Olympic Committee: Dow Not Responsible for Bhopal Tragedy
[Dow Chemical] merged with the Union Carbide Corporation - whose subsidiary Union Carbide India ran the Bhopal pesticide plant - in 1999 and denies any liability for the chemical gas leak.
As well as its sponsorship deal, the US-based company is funding a £7m ($11m) fabric wrap for the Olympic stadium in east London, which will be 900m (0.56 miles) long and 20m (67ft) high.
Indian NGOs working with the survivors of the gas leak and the IOA have repeatedly demanded that Dow Chemical should be dropped as one of the sponsors for the Olympics.
A commissioner for a body monitoring the Olympics recently resigned over its links with Dow.
Well, they need money, Dow gives them money.
So, you see, one corporation gobbles another and liability ends.
As part of an Amnesty International query on this ongoing legal nightmare for those Bhopal sufferers in India:
In 2005, the Bhopal Court issued a summons for Dow to attend the proceedings and give account as to why it should not produce its fully owned subsidiary and proclaimed absconder, UCC, in court. Dow's subsidiary in India, Dow Chemical India Private Ltd, successfully applied for the summons to be stayed.

Comments
How disappointing. Dow may not have owned Union Carbide at the time but it has done all that it can to shield its liability since it acquired it. Just the fact that it would do business, as a purchaser or otherwise, with a company that committed negligent homocide would be enough for me to refuse its sponsorship.

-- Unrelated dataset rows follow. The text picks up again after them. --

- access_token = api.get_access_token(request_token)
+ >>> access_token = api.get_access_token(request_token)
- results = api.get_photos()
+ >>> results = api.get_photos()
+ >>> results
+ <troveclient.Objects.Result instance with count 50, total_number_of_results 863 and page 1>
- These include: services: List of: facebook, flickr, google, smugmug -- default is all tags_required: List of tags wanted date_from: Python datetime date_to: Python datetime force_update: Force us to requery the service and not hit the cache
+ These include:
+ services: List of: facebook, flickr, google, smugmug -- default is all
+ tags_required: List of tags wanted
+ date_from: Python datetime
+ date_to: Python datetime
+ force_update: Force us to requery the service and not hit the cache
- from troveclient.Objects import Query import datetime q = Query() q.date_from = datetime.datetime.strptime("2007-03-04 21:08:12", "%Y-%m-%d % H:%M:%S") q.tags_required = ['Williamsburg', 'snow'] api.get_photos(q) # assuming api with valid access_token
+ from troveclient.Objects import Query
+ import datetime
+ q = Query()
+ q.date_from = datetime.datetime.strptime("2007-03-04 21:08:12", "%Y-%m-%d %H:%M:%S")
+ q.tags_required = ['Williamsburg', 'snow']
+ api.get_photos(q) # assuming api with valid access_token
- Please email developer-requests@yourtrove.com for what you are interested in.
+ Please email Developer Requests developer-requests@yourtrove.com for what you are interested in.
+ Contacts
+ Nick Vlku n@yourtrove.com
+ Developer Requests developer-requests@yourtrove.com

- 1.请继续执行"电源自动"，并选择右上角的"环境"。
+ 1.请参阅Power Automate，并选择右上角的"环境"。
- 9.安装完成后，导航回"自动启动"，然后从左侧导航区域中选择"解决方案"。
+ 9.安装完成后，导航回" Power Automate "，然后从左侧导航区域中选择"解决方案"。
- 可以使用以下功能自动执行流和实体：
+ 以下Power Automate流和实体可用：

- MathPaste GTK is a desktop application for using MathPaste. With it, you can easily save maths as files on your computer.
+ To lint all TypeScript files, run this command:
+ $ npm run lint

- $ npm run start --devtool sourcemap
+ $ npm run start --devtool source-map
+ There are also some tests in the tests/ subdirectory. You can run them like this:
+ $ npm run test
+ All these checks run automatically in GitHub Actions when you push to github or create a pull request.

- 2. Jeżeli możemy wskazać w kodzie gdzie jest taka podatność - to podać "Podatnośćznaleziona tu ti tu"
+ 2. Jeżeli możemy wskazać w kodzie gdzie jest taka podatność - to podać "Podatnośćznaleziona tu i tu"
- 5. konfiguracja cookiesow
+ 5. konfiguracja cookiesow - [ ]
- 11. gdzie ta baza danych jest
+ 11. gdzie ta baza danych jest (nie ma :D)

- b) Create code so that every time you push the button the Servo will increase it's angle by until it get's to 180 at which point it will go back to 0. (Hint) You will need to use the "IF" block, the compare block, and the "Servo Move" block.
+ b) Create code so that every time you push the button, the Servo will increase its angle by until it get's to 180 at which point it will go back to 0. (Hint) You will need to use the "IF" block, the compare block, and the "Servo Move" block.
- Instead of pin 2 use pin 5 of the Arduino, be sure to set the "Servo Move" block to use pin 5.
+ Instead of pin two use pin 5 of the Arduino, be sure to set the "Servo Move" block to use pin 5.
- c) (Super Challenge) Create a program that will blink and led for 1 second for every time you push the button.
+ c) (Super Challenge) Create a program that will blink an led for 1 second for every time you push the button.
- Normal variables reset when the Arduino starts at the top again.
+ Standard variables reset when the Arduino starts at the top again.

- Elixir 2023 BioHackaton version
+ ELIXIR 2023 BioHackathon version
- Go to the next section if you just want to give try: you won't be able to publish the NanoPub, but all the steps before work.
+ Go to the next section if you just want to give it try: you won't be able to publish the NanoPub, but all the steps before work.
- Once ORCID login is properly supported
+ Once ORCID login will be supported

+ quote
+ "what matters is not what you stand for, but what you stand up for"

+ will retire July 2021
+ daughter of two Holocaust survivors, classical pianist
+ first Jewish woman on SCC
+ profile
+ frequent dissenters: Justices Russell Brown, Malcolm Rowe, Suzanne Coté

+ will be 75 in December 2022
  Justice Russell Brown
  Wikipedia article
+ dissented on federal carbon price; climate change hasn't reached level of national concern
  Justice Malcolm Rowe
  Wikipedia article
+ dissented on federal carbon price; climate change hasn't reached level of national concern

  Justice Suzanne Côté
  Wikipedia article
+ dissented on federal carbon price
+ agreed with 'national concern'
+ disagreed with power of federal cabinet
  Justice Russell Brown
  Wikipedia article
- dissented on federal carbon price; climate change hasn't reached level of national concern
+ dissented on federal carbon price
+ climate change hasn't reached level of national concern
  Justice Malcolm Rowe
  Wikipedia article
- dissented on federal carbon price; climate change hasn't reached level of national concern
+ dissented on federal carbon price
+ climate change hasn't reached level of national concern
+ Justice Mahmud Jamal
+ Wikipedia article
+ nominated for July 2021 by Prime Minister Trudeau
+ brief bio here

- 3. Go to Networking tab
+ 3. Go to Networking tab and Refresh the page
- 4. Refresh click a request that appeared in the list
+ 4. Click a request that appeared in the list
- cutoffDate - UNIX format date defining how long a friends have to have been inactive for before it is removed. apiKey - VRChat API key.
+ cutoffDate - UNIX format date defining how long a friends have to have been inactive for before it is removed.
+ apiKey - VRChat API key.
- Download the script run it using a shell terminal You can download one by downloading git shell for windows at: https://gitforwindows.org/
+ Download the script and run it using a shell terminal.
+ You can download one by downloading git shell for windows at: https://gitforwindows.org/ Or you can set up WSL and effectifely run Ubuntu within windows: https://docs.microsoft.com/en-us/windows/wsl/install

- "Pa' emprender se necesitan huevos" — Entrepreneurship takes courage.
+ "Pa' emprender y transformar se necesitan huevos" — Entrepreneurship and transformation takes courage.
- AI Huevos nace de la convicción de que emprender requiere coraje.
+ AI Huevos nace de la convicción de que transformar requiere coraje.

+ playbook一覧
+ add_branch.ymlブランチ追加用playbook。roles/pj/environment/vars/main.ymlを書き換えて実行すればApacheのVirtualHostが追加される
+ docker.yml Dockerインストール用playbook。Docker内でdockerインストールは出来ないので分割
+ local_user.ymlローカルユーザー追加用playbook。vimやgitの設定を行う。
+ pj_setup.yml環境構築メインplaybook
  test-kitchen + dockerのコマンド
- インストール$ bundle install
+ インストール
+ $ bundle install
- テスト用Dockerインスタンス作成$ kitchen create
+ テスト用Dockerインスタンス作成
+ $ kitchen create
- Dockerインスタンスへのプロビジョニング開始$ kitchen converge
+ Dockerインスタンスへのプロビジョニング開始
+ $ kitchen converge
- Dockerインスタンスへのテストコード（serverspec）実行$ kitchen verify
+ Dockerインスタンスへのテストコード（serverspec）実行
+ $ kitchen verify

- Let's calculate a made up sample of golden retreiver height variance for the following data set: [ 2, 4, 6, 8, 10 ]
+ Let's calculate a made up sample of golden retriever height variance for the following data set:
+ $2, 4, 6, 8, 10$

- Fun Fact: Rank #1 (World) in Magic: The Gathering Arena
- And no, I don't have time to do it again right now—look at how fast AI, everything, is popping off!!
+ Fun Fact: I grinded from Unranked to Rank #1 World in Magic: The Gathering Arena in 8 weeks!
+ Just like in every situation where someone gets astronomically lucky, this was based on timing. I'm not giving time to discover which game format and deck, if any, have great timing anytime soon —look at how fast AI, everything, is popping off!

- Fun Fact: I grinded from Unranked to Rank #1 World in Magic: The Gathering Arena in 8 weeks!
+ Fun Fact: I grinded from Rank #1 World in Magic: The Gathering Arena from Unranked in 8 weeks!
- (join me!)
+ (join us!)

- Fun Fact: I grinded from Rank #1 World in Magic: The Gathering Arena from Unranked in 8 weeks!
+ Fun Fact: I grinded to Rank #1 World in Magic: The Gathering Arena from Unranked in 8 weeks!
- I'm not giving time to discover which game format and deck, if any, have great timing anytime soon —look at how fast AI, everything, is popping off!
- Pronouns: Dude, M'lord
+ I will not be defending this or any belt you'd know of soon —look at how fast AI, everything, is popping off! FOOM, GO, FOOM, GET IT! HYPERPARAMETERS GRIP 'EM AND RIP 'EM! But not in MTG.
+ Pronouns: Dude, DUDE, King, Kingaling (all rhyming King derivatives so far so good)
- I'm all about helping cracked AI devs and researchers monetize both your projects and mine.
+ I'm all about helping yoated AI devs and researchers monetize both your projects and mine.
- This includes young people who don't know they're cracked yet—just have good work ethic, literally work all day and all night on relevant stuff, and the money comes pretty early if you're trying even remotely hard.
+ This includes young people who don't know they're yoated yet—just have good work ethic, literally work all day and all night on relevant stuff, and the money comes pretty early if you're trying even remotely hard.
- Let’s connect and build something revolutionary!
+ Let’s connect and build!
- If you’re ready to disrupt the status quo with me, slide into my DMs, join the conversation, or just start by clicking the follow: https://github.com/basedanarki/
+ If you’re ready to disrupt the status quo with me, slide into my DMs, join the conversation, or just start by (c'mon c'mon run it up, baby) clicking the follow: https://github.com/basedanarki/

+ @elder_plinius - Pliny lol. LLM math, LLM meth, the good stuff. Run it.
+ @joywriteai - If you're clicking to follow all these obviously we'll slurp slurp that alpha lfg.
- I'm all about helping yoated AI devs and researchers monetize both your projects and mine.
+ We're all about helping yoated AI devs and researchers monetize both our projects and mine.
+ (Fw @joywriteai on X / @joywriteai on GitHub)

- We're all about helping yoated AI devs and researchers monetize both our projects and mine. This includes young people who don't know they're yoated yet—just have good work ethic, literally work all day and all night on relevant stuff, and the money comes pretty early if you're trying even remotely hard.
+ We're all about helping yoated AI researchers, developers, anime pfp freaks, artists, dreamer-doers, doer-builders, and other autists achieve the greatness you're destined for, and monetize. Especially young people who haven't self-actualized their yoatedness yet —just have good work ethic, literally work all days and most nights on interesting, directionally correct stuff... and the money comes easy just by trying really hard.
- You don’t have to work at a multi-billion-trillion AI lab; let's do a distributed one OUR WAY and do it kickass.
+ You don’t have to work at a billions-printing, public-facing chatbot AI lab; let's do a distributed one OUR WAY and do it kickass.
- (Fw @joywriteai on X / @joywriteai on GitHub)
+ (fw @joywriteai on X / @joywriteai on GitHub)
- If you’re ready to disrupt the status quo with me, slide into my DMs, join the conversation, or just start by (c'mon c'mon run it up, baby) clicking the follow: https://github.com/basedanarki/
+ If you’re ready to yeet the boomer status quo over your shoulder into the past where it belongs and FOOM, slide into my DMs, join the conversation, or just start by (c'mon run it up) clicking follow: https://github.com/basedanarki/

The accident site, which sits in the middle of Bhopal, was given back to the state government. It still has 425 tons of hazardous waste that have yet to be cleared. Union Carbide was bought by Dow Chemical Company in 2001, and the Indian government is seeking to get Dow to clean up the site. Disease and disfigurements remain common in Bhopal, though little research has been done on the toxic legacy of the accident site.
http://topics.nytimes.com/top/news/international/countriesandterritories/india/bhopal/index.html
Better Genocide Through Chemistry. Fiduciary 'Responsibility' has never been clearer.
To put this in the international affairs perspective, I see the Olympics as a kind of good will international competition event -- or sorts, anyway. I'll leave my personal issues related to sports and competition out of this very brief set of questions. As such, as a general representation of the body of nation states as they have evolved to this point, do they supposedly represent the people of the nations struggling to be the best that they can be? It's not just the individuals and teams that get the gold, in the end it's the individuals and teams associated with the nations that select and send them. Are they also supposed to represent the economies of those nations and their key actors, as a marketing function (and everyone knows how going pro excludes these athletes from competition, why is that?)? Well, that may indeed be an underlying meaning. What is their place in the international scheme of things?
Taking on a corporate sponsor to keep this international affair going has meaning. That meaning may not be easy to dissect in all its nefarious tentacles. And so we come to this sort of "rationally justified" decision to accept money from a transnational corporation. One that has its hands very dirty in relation to one of the worst industrial accidents in history. And we get good will as "the Olympics" mixed with, maybe even attempting to white wash something dark and dangerous. In essence, I would venture, the revealed structure of what Walter Lippmann once identified as "the Manufacture of Consent".
The nefarious Avery Brundage and a lot of corporados have made what could have been an international symbol of human play and unity into a corporate piece of corruption. It was not exactly pristine when Hitler got to stage the games, even though Jesse Owens did get a chance to kick his Aryan butt. There is some good sports journalism on this if anyone wants to look it up. It just is not that important in the long run.
The irony of Greece having been the last host nation is there. They did get a real upgrade in their urban mass transit out of it; but how much that let the banksters in is hard to determine. Greece's problems are their rich people, not their poor workers and civil servants. Tax evasion could be an Olympic Sport for them. What they had after the Generals did not bear close inspection.